Benson's working title for the novel was No Tears for Hong Kong; this was eventually used as the title for the last chapter in the novel.

==Continuity==
According to Raymond Benson, as far as character continuity was concerned, he had been given free lease by Ian Fleming Publications (then Glidrose Publications) to follow or ignore other continuation authors as he saw fit. Benson took a middle-of-the-road approach to this. While Benson treats Ian Fleming's novels as strictly canon, Gardner's novels are not, though there are some aspects that he adopts.

For instance, in Gardner's Win, Lose or Die Bond is promoted to Captain, but Benson's novels have Bond holding the rank of Commander again with no explanation. Some of Gardner's original recurring characters are also not present, including Ann Reilly ( Q'ute), who, by the end of Gardner's era, had taken over Q Branch from Major Boothroyd; Benson features Major Boothroyd, again, with no explanation. Some of Gardner's changes do remain—for instance, Benson's Bond continues to smoke cigarettes from H. Simmons of Burlington Arcade, which dates from Gardner's For Special Services (1982). Additionally, the Bond girls Fredericka von Grüsse (Never Send Flowers / SeaFire), Harriet Horner (Scorpius), and Easy St. John (Death is Forever) are all mentioned. Benson's other novels also retain aspects of Gardner's series, though there is just as much that he ignores.
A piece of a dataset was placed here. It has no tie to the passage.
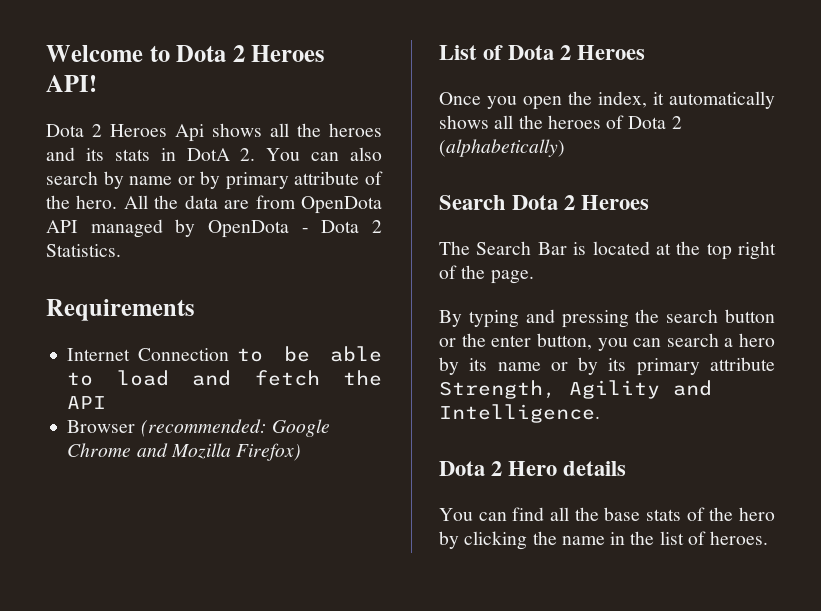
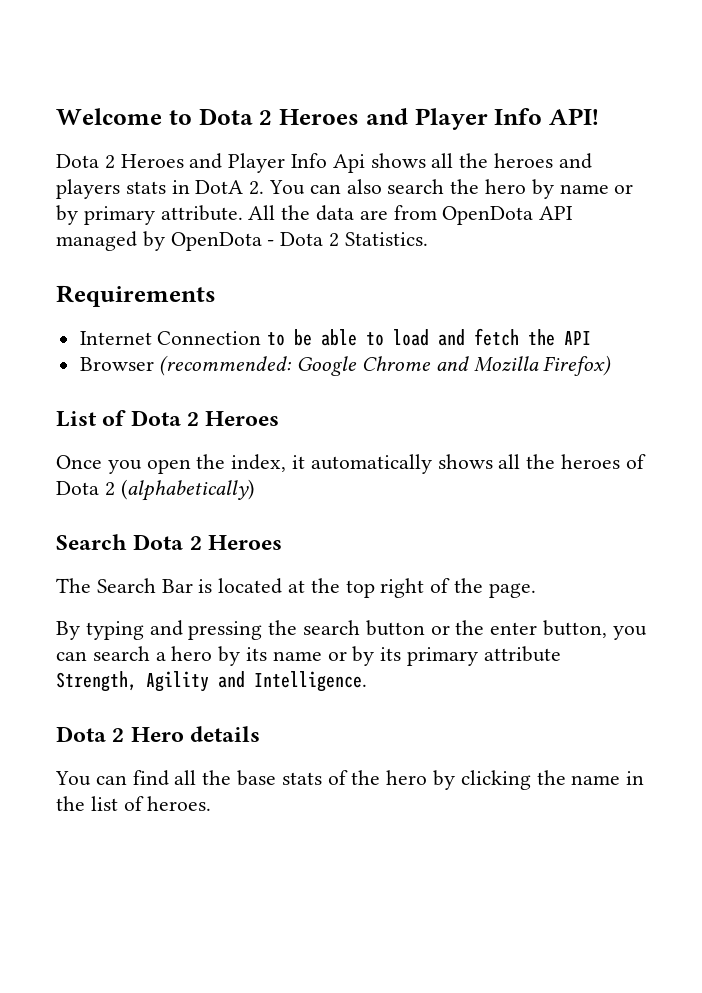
(326, 53) none -> [365,108,543,130] and Player Info
(167, 130) none -> [189,153,328,173] and Player Info
[85,148,104,161] its -> [56,179,120,199] players
(98, 178) none -> [450,179,527,194] the hero
[294,171,383,185] [46,195,118,209] attribute of the hero. -> [160,205,243,221] attribute.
Some elements of the films also carry over into Benson's novels. M, for instance, is not Sir Miles Messervy, but the female M who was first introduced in the film GoldenEye (1995), although Gardner also introduced this character in his novelisation of that film and retained the character through his final novel COLD (1996). Bond also reverts to using his trusty Walther PPK, claiming he had switched to other guns (notably the ASP in Gardner's later novels), but felt that it was time he used it again. The follow-up to Zero Minus Ten, the novelization to Tomorrow Never Dies, has Bond switching to the Walther P99, which remains Bond's main weapon throughout Benson's novels. Later novels by Benson also attempt to insert some of the characters from the films into his story. In The Facts of Death, for instance, Admiral Hargreaves is present at a party.

==Plot summary==
As the transfer of sovereignty over Hong Kong from the British to the People's Republic of China nears, Bond is given ten days to investigate a series of terrorist attacks that could disrupt the fragile handover and cause the breakout of a large-scale war. Simultaneously a nuclear bomb is test-detonated in the Australian outback. In Hong Kong, Bond suspects a British shipping magnate, Guy Thackeray, who he catches cheating at mahjong at a casino in Macau. Later, after cheating the cheater and winning a large sum of Thackeray's money, Bond attends a press conference where Thackeray announces that he is selling his company, EurAsia Enterprises, to the Chinese; not disclosed to the public is that this is due to a long-forgotten legal document that grants the descendants of Li Wei Tam ownership of the company if the British were to ever lose control of Hong Kong. Because the descendants were believed to have abandoned China, General Wong claims the document on behalf of the Chinese government and forces Thackeray out. Immediately following the announcement, Thackeray is killed by a car bomb planted by an unknown assassin, the latest of a series of assassinations that claimed the lives of the entire EurAsia board of directors, as well as several employees.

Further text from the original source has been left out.